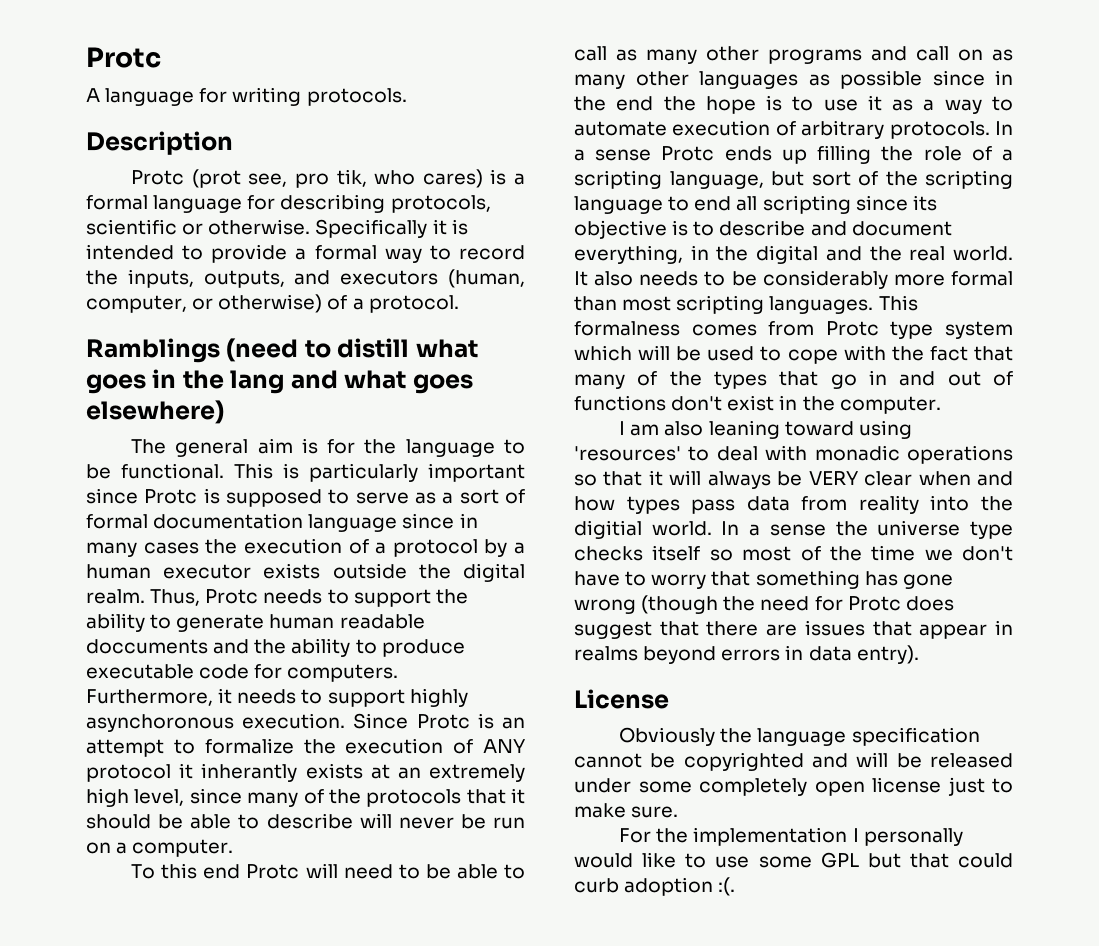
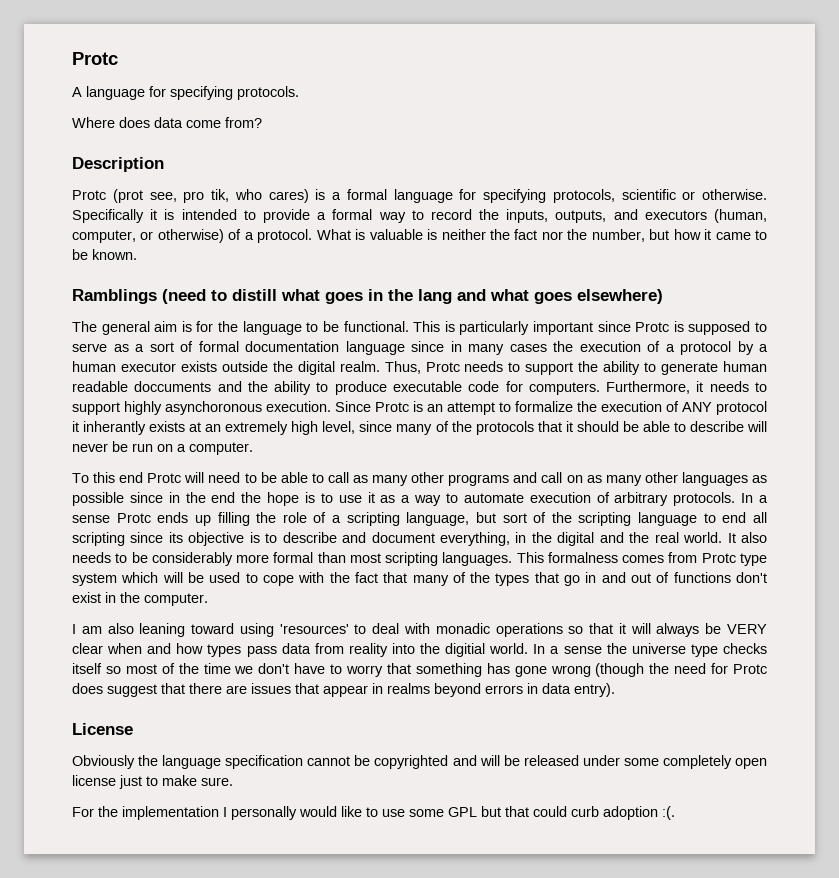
[232,87,407,106] writing protocols. -> [170,86,299,100] [72,117,262,128] specifying protocols. // Where does data come from?
[280,194,386,213] describing -> [483,189,546,203] specifying
(459, 304) none -> [316,229,768,242] [72,249,137,260] What is valuable is neither the fact nor the number, but how it came to be known.

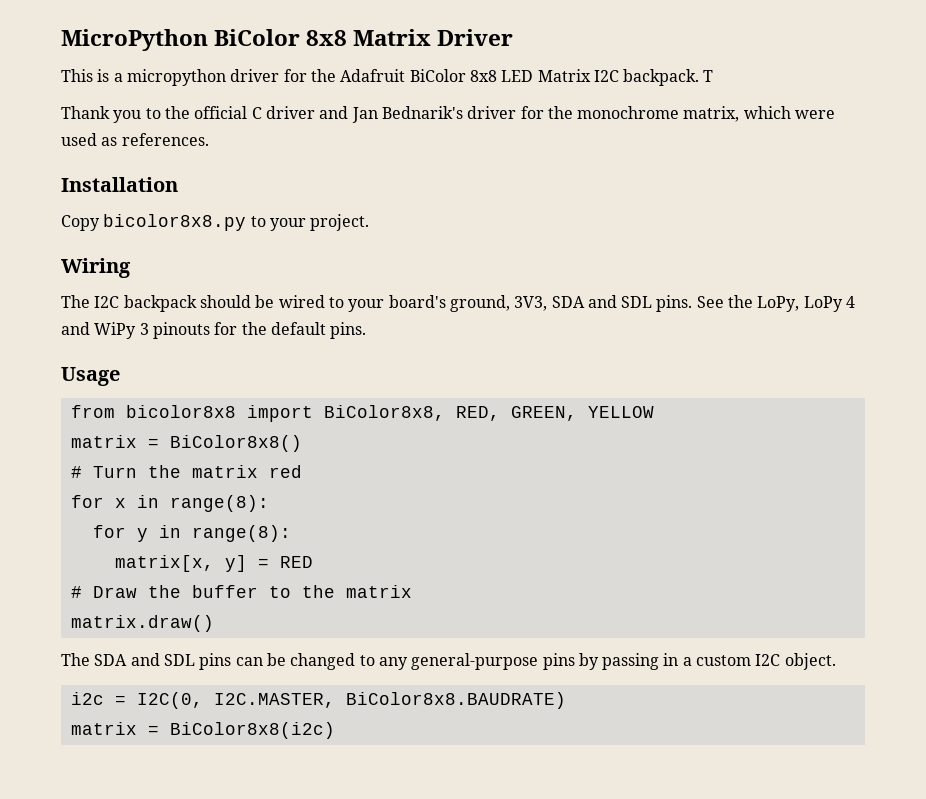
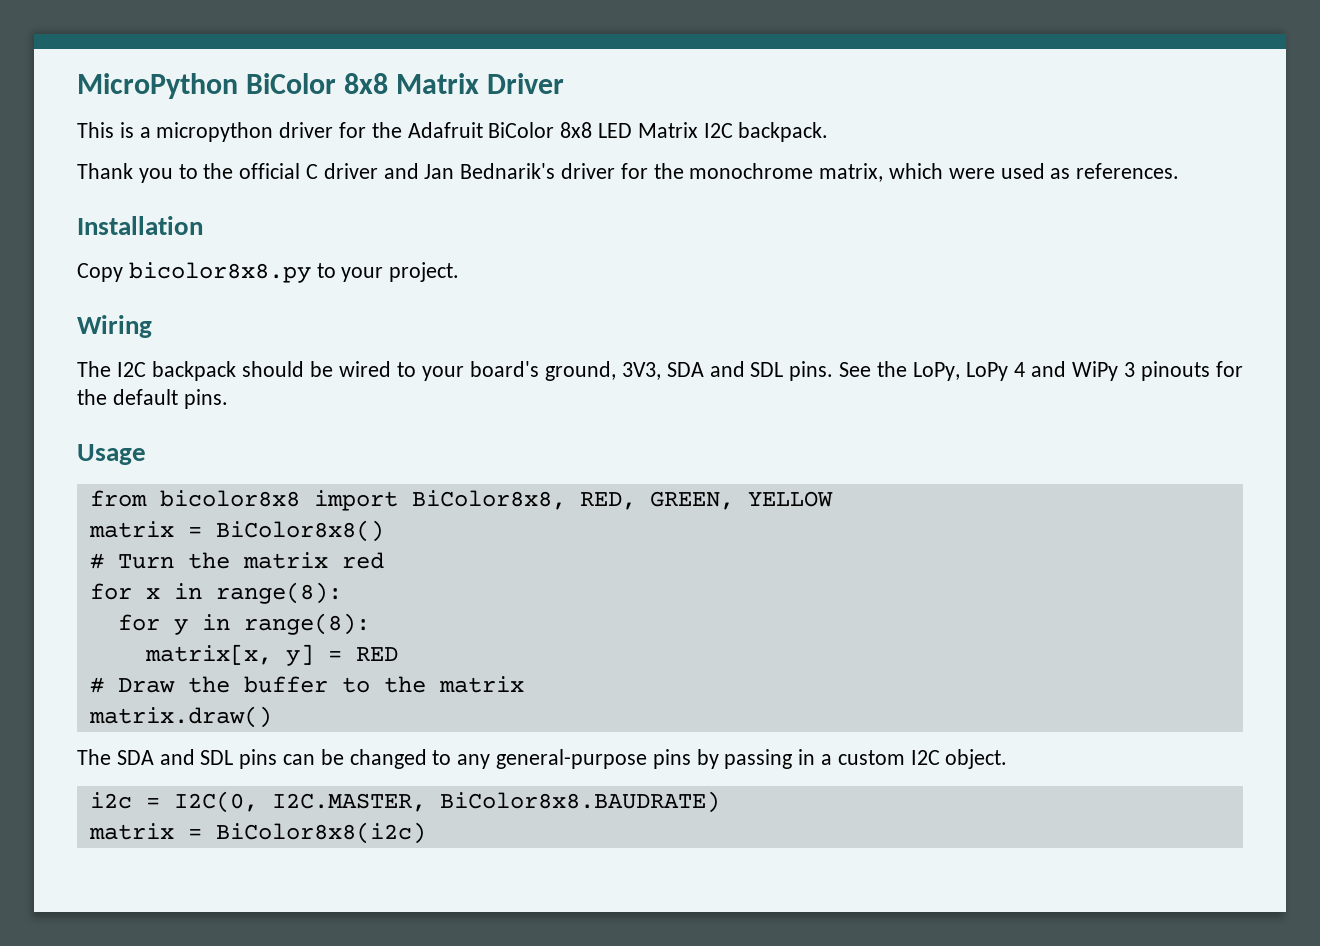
[703,70,714,82] T -> (829, 132) none

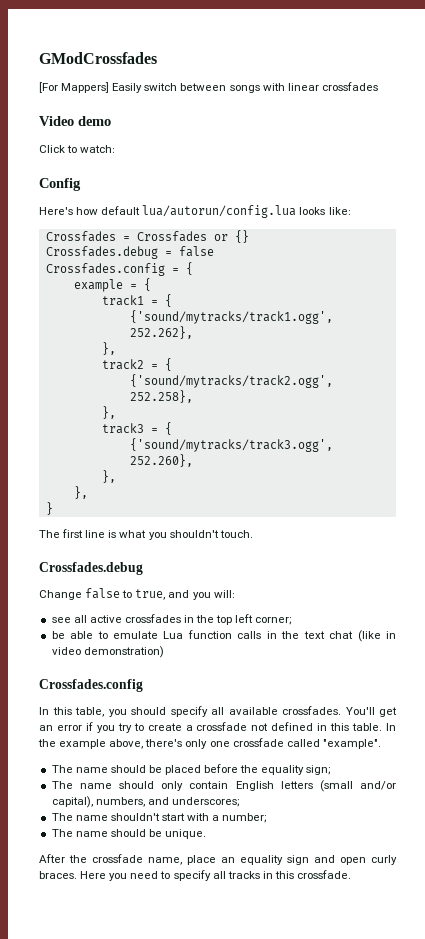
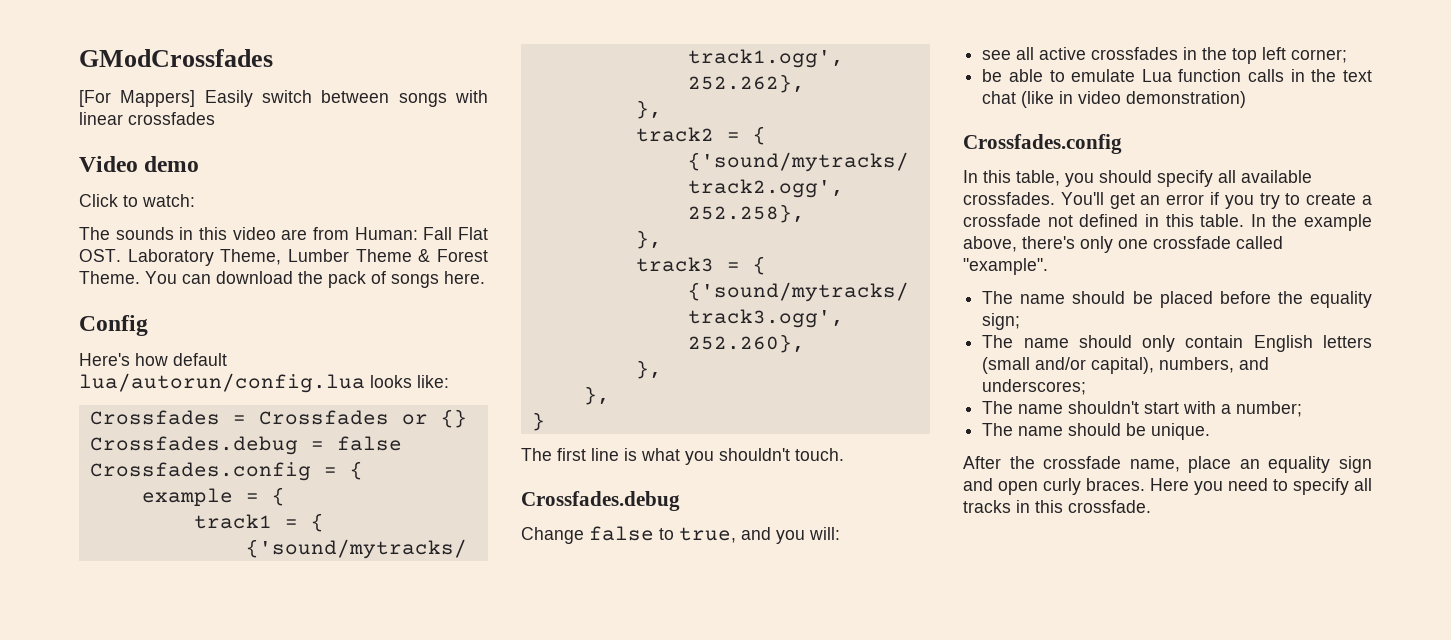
(116, 149) none -> [79,227,489,240] [79,249,489,266] [79,271,485,288] // The sounds in this video are from Human: Fall Flat OST. Laboratory Theme, Lumber Theme & Forest Theme. You can download the pack of songs here.

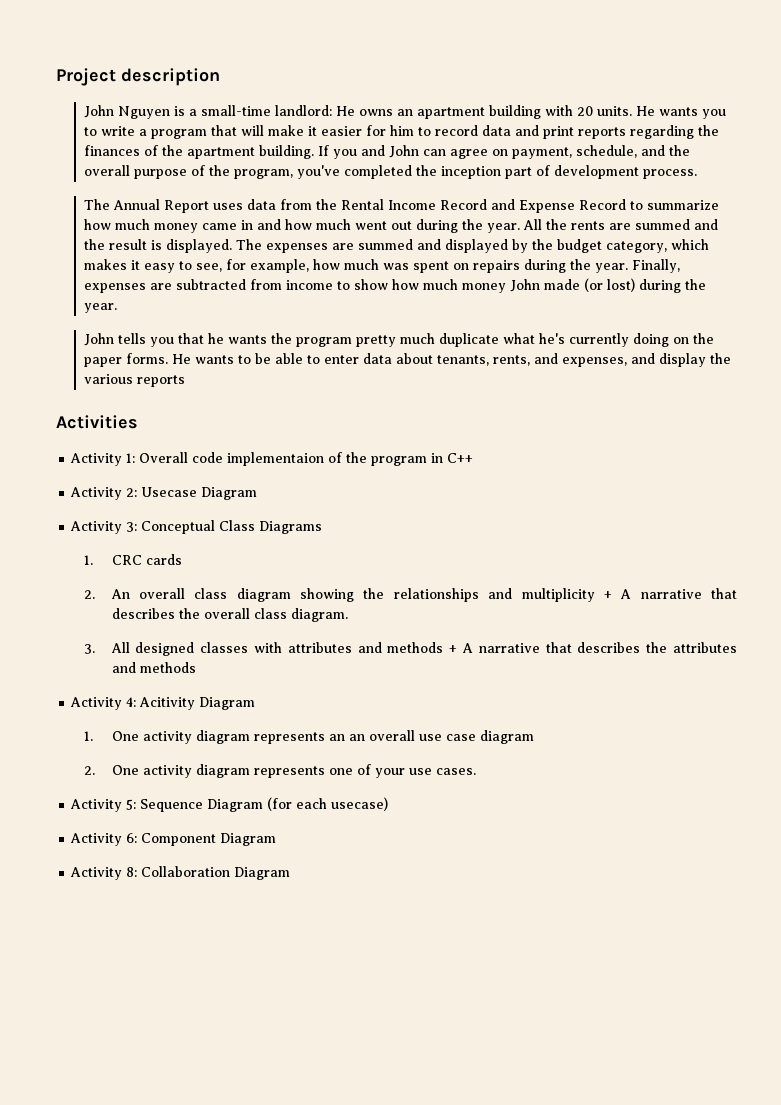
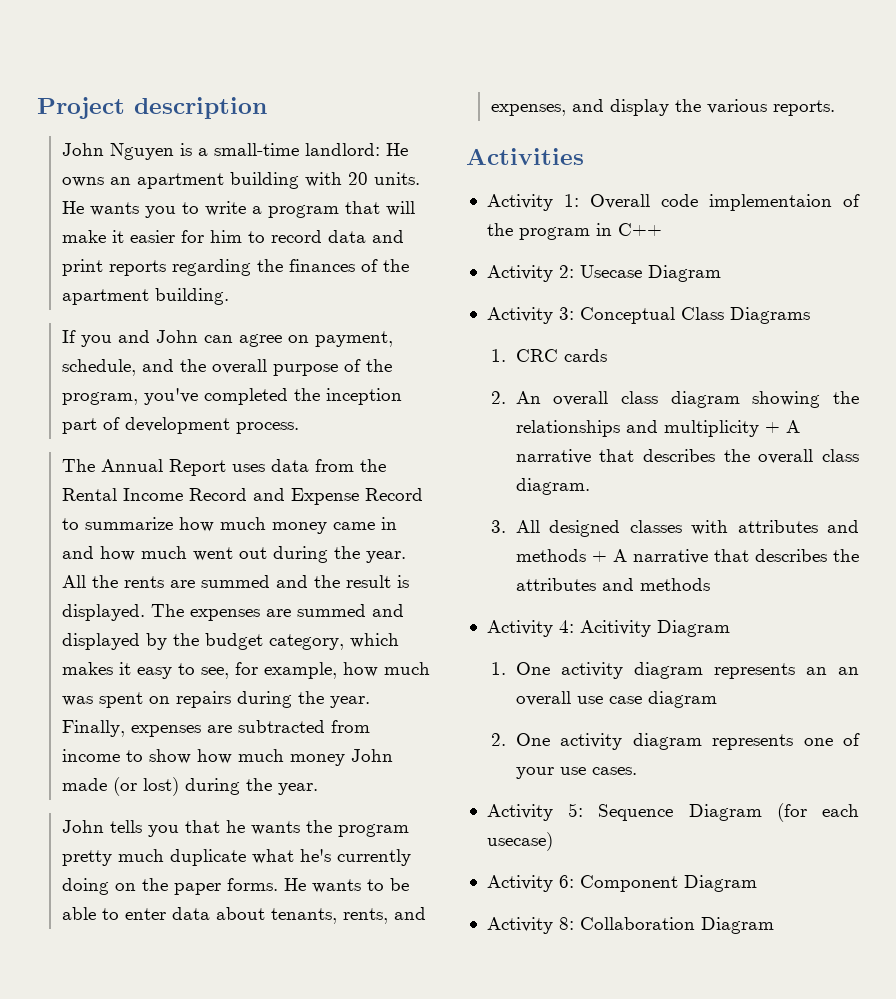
(314, 152) none -> (229, 296) //
[136,375,185,387] reports -> [772,100,835,116] reports.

+--

** INSTRUCTIONS FOR THE TASK **
In your copy, leave out the pictures and reproduce the material above exactly.

** RESPONSE BELOW **
[232,87,407,106] writing protocols. -> [170,86,299,100] [72,117,262,128] specifying protocols. // Where does data come from?
[280,194,386,213] describing -> [483,189,546,203] specifying
(459, 304) none -> [316,229,768,242] [72,249,137,260] What is valuable is neither the fact nor the number, but how it came to be known.

[703,70,714,82] T -> (829, 132) none

(116, 149) none -> [79,227,489,240] [79,249,489,266] [79,271,485,288] // The sounds in this video are from Human: Fall Flat OST. Laboratory Theme, Lumber Theme & Forest Theme. You can download the pack of songs here.

(314, 152) none -> (229, 296) //
[136,375,185,387] reports -> [772,100,835,116] reports.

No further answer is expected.